══ Material supplied
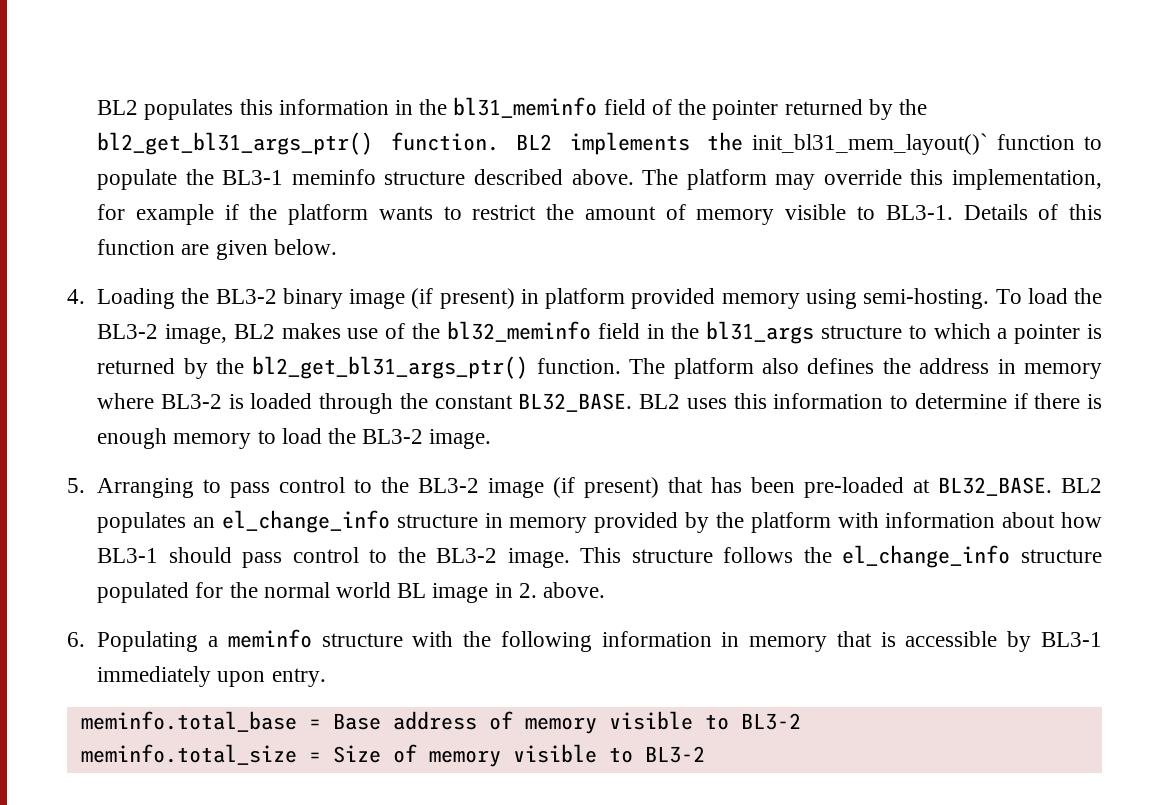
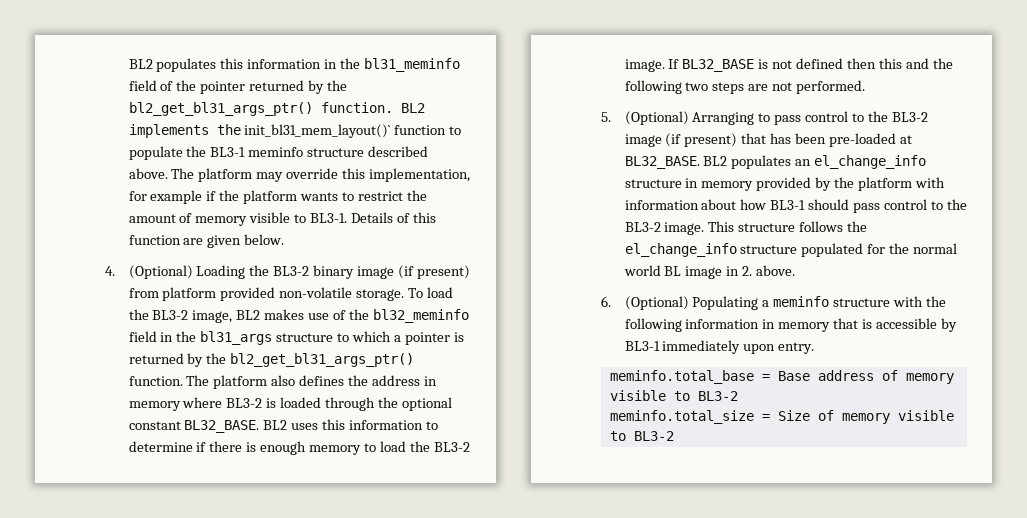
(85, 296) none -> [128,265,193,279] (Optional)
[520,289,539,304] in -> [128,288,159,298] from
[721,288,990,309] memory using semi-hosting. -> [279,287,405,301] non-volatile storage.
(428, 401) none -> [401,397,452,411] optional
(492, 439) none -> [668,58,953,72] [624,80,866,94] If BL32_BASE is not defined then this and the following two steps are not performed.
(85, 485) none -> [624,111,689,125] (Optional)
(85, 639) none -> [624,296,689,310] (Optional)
════
• [Problem statement]: Return each line from the records that includes the word "none".

• [Result of this exercise]:
(85, 296) none -> [128,265,193,279] (Optional)
(428, 401) none -> [401,397,452,411] optional
(492, 439) none -> [668,58,953,72] [624,80,866,94] If BL32_BASE is not defined then this and the following two steps are not performed.
(85, 485) none -> [624,111,689,125] (Optional)
(85, 639) none -> [624,296,689,310] (Optional)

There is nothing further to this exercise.